**WORK INSTRUCTIONS**
Repeat every record exactly, but omit the images.

[EXTRACTED MATERIAL]

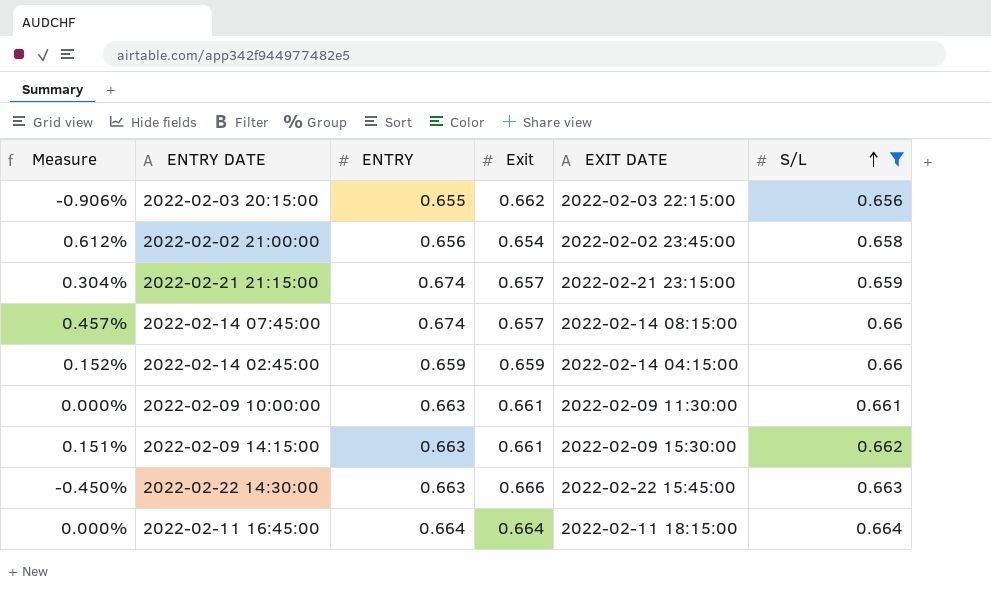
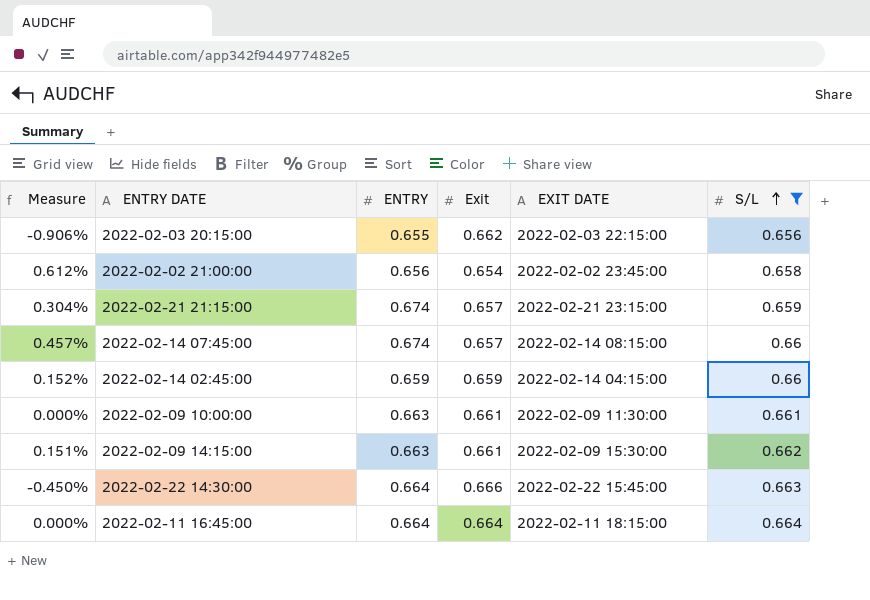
2022-02-22 14:30:00 | ENTRY: 0.663 -> 0.664

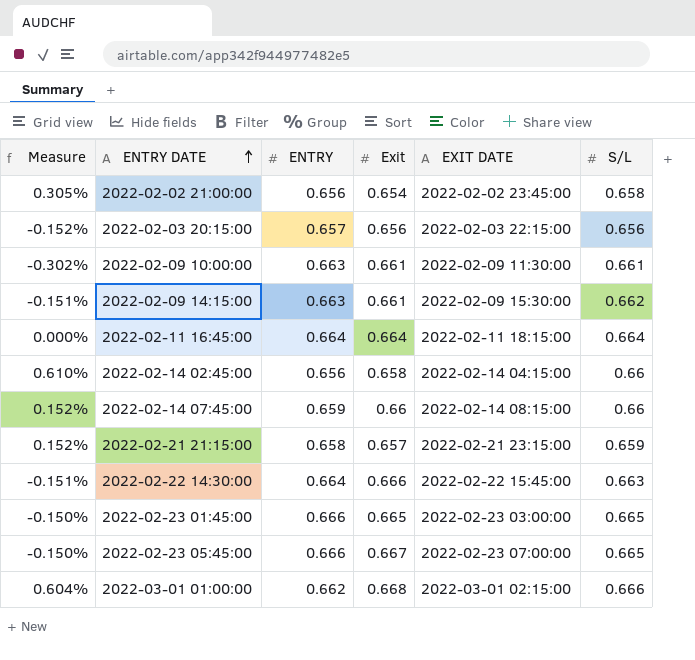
filter: S/L <= 0.664 -> none
row order: S/L ascending -> ENTRY DATE ascending
column Measure | formula: ([S/L] - [Exit]) / [Exit] -> ([S/L] - [ENTRY]) / [ENTRY]
2022-02-03 20:15:00 | ENTRY: 0.655 -> 0.657
2022-02-03 20:15:00 | Exit: 0.662 -> 0.656
2022-02-14 02:45:00 | ENTRY: 0.659 -> 0.656
2022-02-14 02:45:00 | Exit: 0.659 -> 0.658
2022-02-14 07:45:00 | ENTRY: 0.674 -> 0.659
2022-02-14 07:45:00 | Exit: 0.657 -> 0.66
2022-02-21 21:15:00 | ENTRY: 0.674 -> 0.658

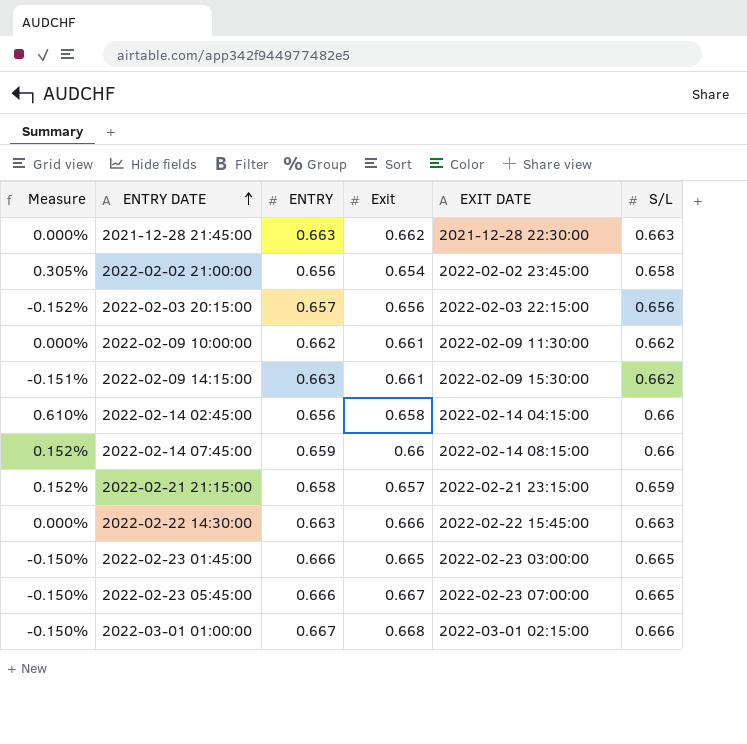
row 2022-02-11 16:45:00: 0.000% | 0.664 | 0.664 | 2022-02-11 18:15:00 | 0.664 -> none
row 2021-12-28 21:45:00: none -> 0.000% | 0.663 | 0.662 | 2021-12-28 22:30:00 | 0.663
2022-02-09 10:00:00 | Measure: -0.302% -> 0.000%
2022-02-09 10:00:00 | ENTRY: 0.663 -> 0.662
2022-02-09 10:00:00 | S/L: 0.661 -> 0.662
2022-02-22 14:30:00 | Measure: -0.151% -> 0.000%
2022-02-22 14:30:00 | ENTRY: 0.664 -> 0.663
2022-03-01 01:00:00 | Measure: 0.604% -> -0.150%
2022-03-01 01:00:00 | ENTRY: 0.662 -> 0.667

[/EXTRACTED MATERIAL]

**YOUR RESPONSE**
2022-02-22 14:30:00 | ENTRY: 0.663 -> 0.664

filter: S/L <= 0.664 -> none
row order: S/L ascending -> ENTRY DATE ascending
column Measure | formula: ([S/L] - [Exit]) / [Exit] -> ([S/L] - [ENTRY]) / [ENTRY]
2022-02-03 20:15:00 | ENTRY: 0.655 -> 0.657
2022-02-03 20:15:00 | Exit: 0.662 -> 0.656
2022-02-14 02:45:00 | ENTRY: 0.659 -> 0.656
2022-02-14 02:45:00 | Exit: 0.659 -> 0.658
2022-02-14 07:45:00 | ENTRY: 0.674 -> 0.659
2022-02-14 07:45:00 | Exit: 0.657 -> 0.66
2022-02-21 21:15:00 | ENTRY: 0.674 -> 0.658

row 2022-02-11 16:45:00: 0.000% | 0.664 | 0.664 | 2022-02-11 18:15:00 | 0.664 -> none
row 2021-12-28 21:45:00: none -> 0.000% | 0.663 | 0.662 | 2021-12-28 22:30:00 | 0.663
2022-02-09 10:00:00 | Measure: -0.302% -> 0.000%
2022-02-09 10:00:00 | ENTRY: 0.663 -> 0.662
2022-02-09 10:00:00 | S/L: 0.661 -> 0.662
2022-02-22 14:30:00 | Measure: -0.151% -> 0.000%
2022-02-22 14:30:00 | ENTRY: 0.664 -> 0.663
2022-03-01 01:00:00 | Measure: 0.604% -> -0.150%
2022-03-01 01:00:00 | ENTRY: 0.662 -> 0.667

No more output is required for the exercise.